## [ASSIGNMENT]
Where does the word "Cloud" occur in the entries below? Copy every line that has it.

## [RECORD EXTRACTS]
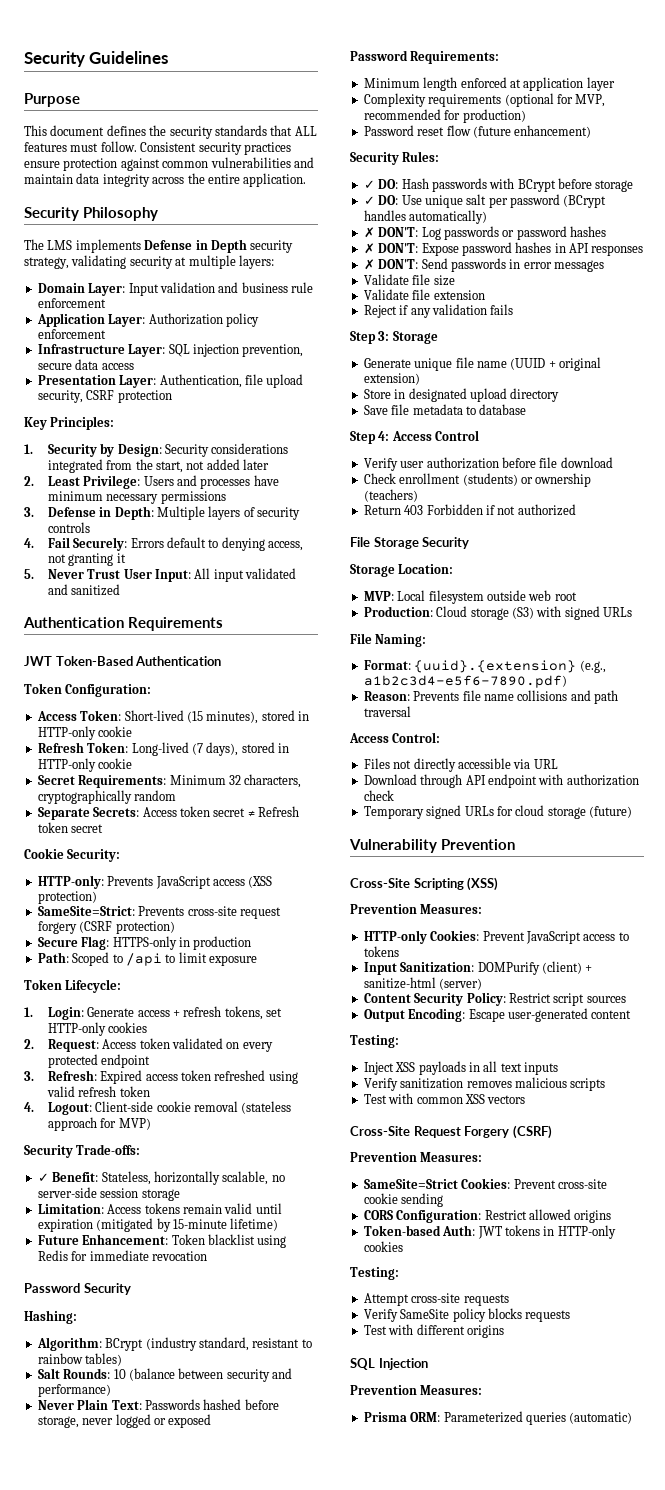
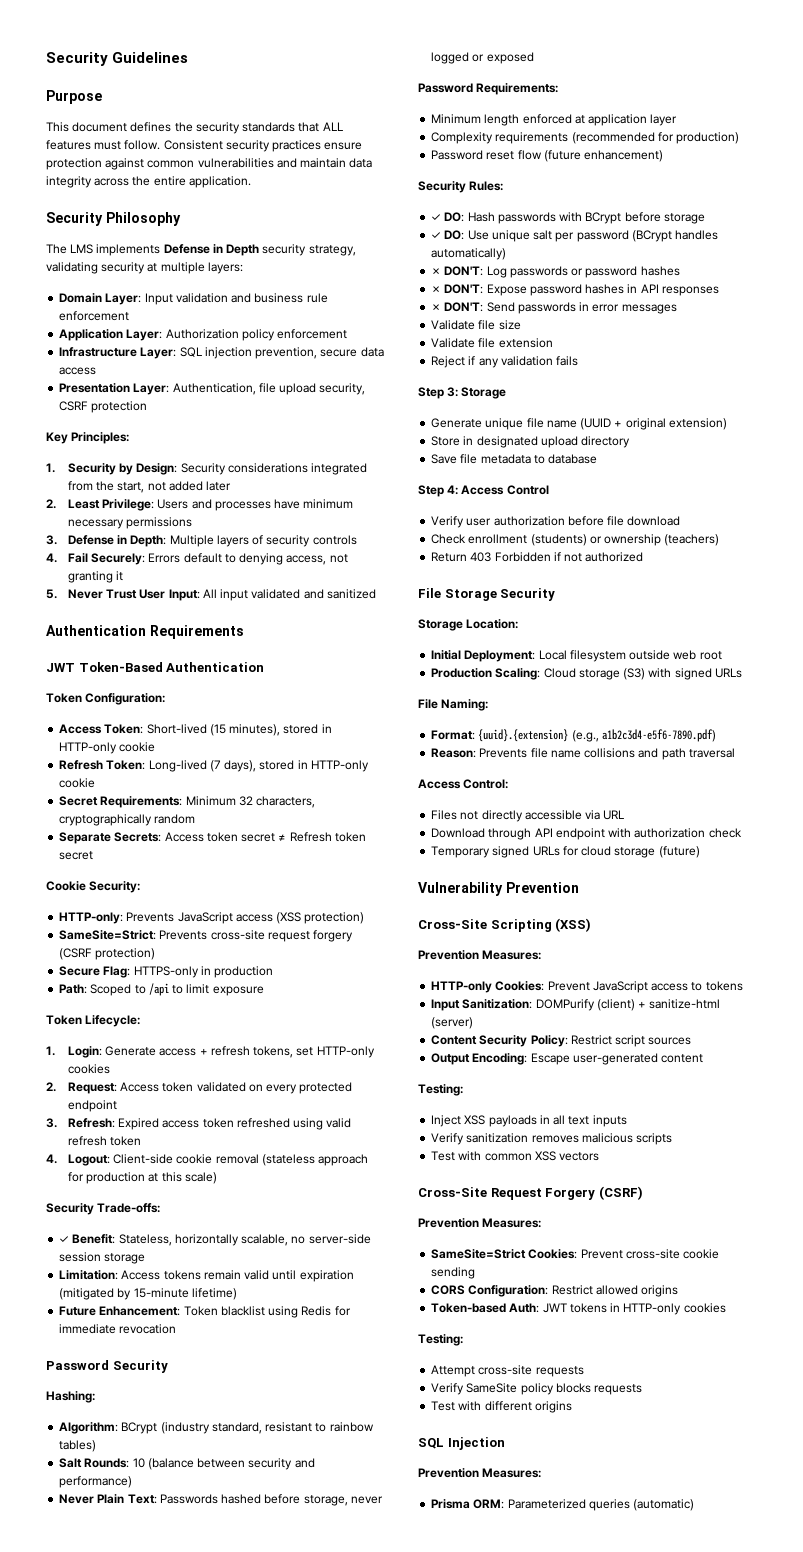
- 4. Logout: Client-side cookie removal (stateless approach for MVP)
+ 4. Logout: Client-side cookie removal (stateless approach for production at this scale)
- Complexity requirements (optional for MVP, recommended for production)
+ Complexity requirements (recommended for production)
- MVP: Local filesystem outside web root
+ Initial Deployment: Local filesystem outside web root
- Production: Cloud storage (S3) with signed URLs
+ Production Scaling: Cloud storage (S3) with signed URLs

## [RESPONSE TO THE EXERCISE]
- Production: Cloud storage (S3) with signed URLs
+ Production Scaling: Cloud storage (S3) with signed URLs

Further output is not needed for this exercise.